Remote storage (HDFS/object storage) has significantly higher IO latency than local disks. Data Cache caches recently accessed remote data on BE local disks, delivering near-internal-table query performance for repeated queries on the same dataset.

• Cache is disabled by default. See the Data Cache documentation to configure and enable it.
• Since version 4.0.2, cache warmup is supported, allowing you to proactively load hot data before POC testing.

tip

During POC, run a query once to populate the cache, then use the latency of the second query as the benchmark. This more accurately reflects steady-state production performance.

Address Small Files

Data lake storage often contains a large number of small files. Small files get split into many splits, increasing FE memory pressure (potentially causing OOM) and raising query planning overhead.

• Fix at source (recommended): Periodically compact small files on the Hive/Spark side, keeping each file above 128 MB.
• Doris-side safeguard: Use SET max_file_split_num = 50000; (supported since 4.0.4) to limit the maximum number of splits per scan and prevent OOM.

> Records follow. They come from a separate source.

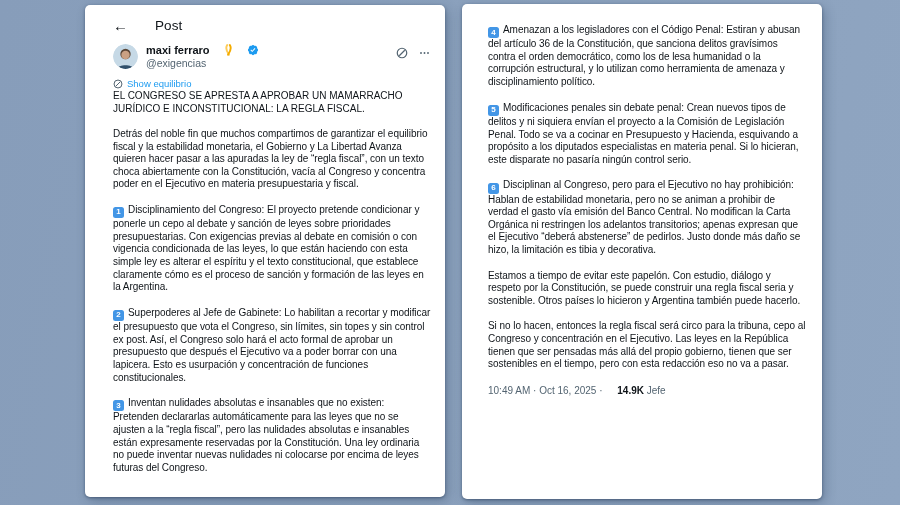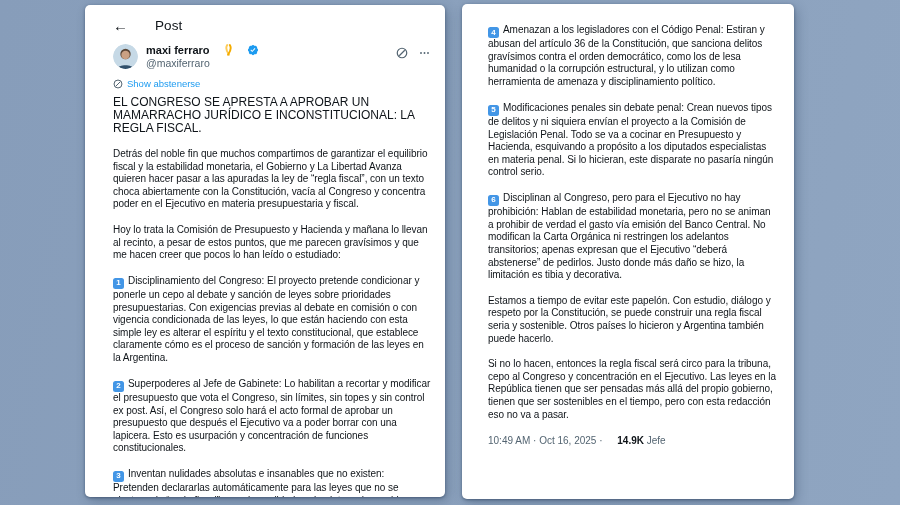--- a/index.html
+++ b/index.html
@@ -15,7 +15,7 @@
     box-shadow:0 1px 3px rgba(25,45,75,.5), 3px 4px 12px rgba(25,45,75,.28);
   }
   .page-left{left:85px;top:5px;width:360px;height:492px;}
-  .page-right{left:462px;top:4px;width:332px;height:495px;}
+  .page-right{left:462px;top:4px;width:360px;height:495px;}
   .inner-l{padding:10px 14px 0 28px;}
   .inner-r{padding:20px 16px 0 26px;}
 

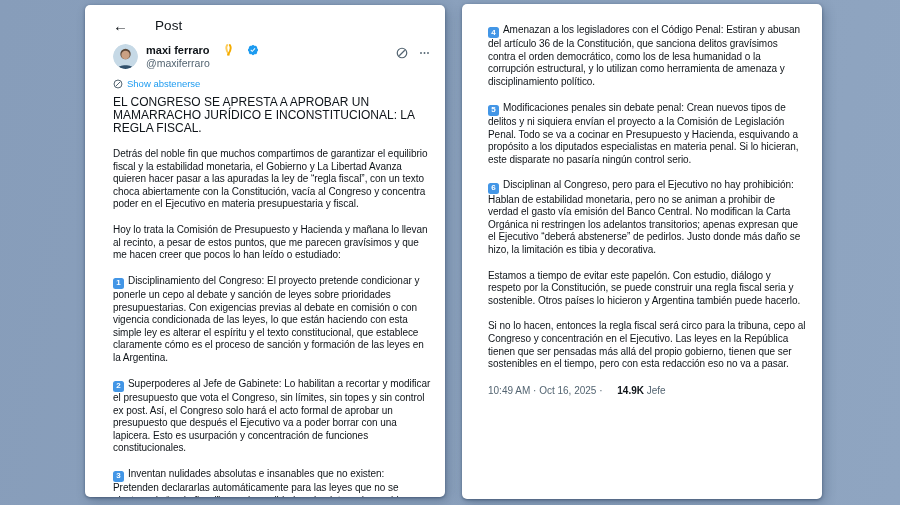--- a/index.html
+++ b/index.html
@@ -91,7 +91,7 @@
             </svg>
           </span>
         </div>
-        <div class="handle">@maxiferraro</div>
+        <div class="handle">@exigencias</div>
       </div>
       <div class="top-actions">
         <span class="icon-btn">

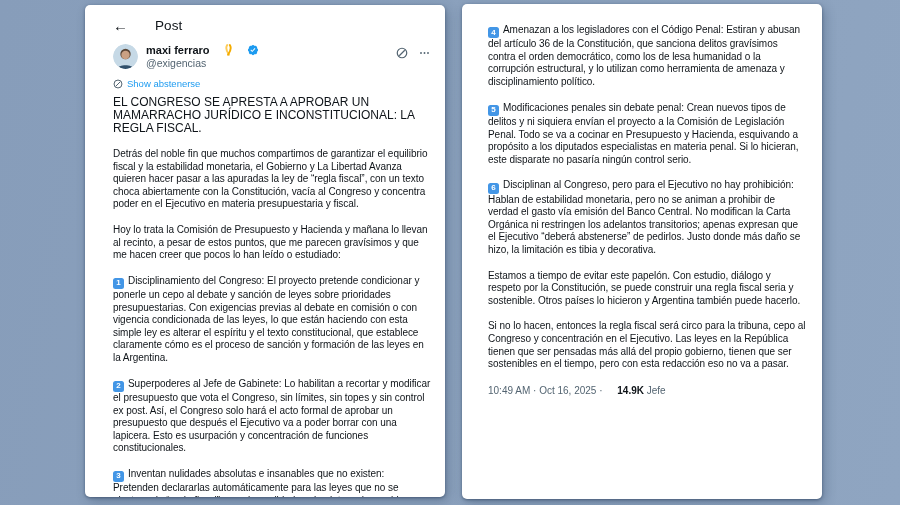--- a/index.html
+++ b/index.html
@@ -117,7 +117,7 @@
             <path d="M6.5 17.5L17.5 6.5"></path>
         </svg>
       </span>
-      <span class="trans-label">Show abstenerse</span>
+      <span class="trans-label">Show equilibrio</span>
     </div>
 
     <div class="headline">EL CONGRESO SE APRESTA A APROBAR UN MAMARRACHO JURÍDICO E INCONSTITUCIONAL: LA REGLA FISCAL.</div>

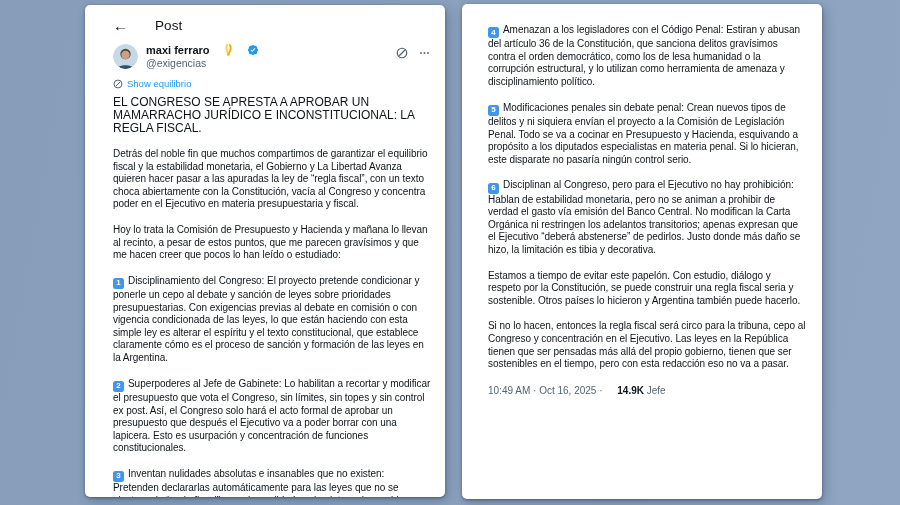--- a/index.html
+++ b/index.html
@@ -39,7 +39,7 @@
   .trans-label{color:#1d9bf0;font-size:9.5px;}
 
   
-  .headline{margin-top:7px;font-size:12px;line-height:13px;}
+  .headline{font-size:10px;line-height:13px;}
   .blk{margin-top:13px;font-size:10px;line-height:12.6px;letter-spacing:-0.05px;}
   .first{margin-top:0;}
   .numbadge{

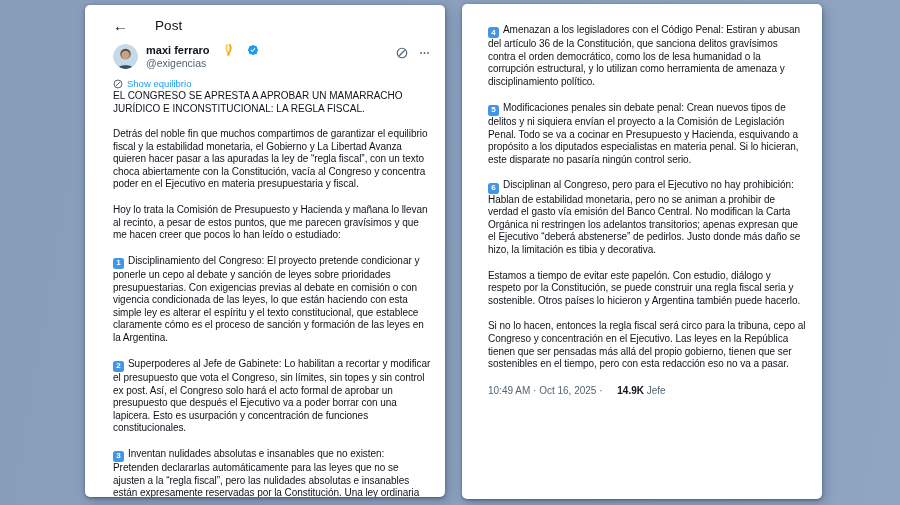--- a/index.html
+++ b/index.html
@@ -123,7 +123,6 @@
     <div class="headline">EL CONGRESO SE APRESTA A APROBAR UN MAMARRACHO JURÍDICO E INCONSTITUCIONAL: LA REGLA FISCAL.</div>
 
     <div class="blk">Detrás del noble fin que muchos compartimos de garantizar el equilibrio fiscal y la estabilidad monetaria, el Gobierno y La Libertad Avanza quieren hacer pasar a las apuradas la ley de “regla fiscal”, con un texto choca abiertamente con la Constitución, vacía al Congreso y concentra poder en el Ejecutivo en materia presupuestaria y fiscal.</div>
-    <div class="blk">Hoy lo trata la Comisión de Presupuesto y Hacienda y mañana lo llevan al recinto, a pesar de estos puntos, que me parecen gravísimos y que me hacen creer que pocos lo han leído o estudiado:</div>
     <div class="blk"><span class="numbadge">1</span><span>Disciplinamiento del Congreso: El proyecto pretende condicionar y ponerle un cepo al debate y sanción de leyes sobre prioridades presupuestarias. Con exigencias previas al debate en comisión o con vigencia condicionada de las leyes, lo que están haciendo con esta simple ley es alterar el espíritu y el texto constitucional, que establece claramente cómo es el proceso de sanción y formación de las leyes en la Argentina.</span></div>
     <div class="blk"><span class="numbadge">2</span><span>Superpoderes al Jefe de Gabinete: Lo habilitan a recortar y modificar el presupuesto que vota el Congreso, sin límites, sin topes y sin control ex post. Así, el Congreso solo hará el acto formal de aprobar un presupuesto que después el Ejecutivo va a poder borrar con una lapicera. Esto es usurpación y concentración de funciones constitucionales.</span></div>
     <div class="blk"><span class="numbadge">3</span><span>Inventan nulidades absolutas e insanables que no existen: Pretenden declararlas automáticamente para las leyes que no se ajusten a la “regla fiscal”, pero las nulidades absolutas e insanables están expresamente reservadas por la Constitución. Una ley ordinaria no puede inventar nuevas nulidades ni colocarse por encima de leyes futuras del Congreso.</span></div>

Use Query Profile for Diagnosis

The bottleneck of data lake queries is typically IO rather than computation. Query Profile can help locate the root cause of slow queries. Focus on:

• Split count and data volume: Determine if too much data is being scanned.
• MergeIO metrics: If MergedBytes is much larger than RequestBytes, read amplification is severe. Reduce merge_io_read_slice_size_bytes (default 8 MB) to mitigate.
• Cache hit rate: Confirm that Data Cache is working effectively.

For more optimization techniques, see Data Lake Query Optimization.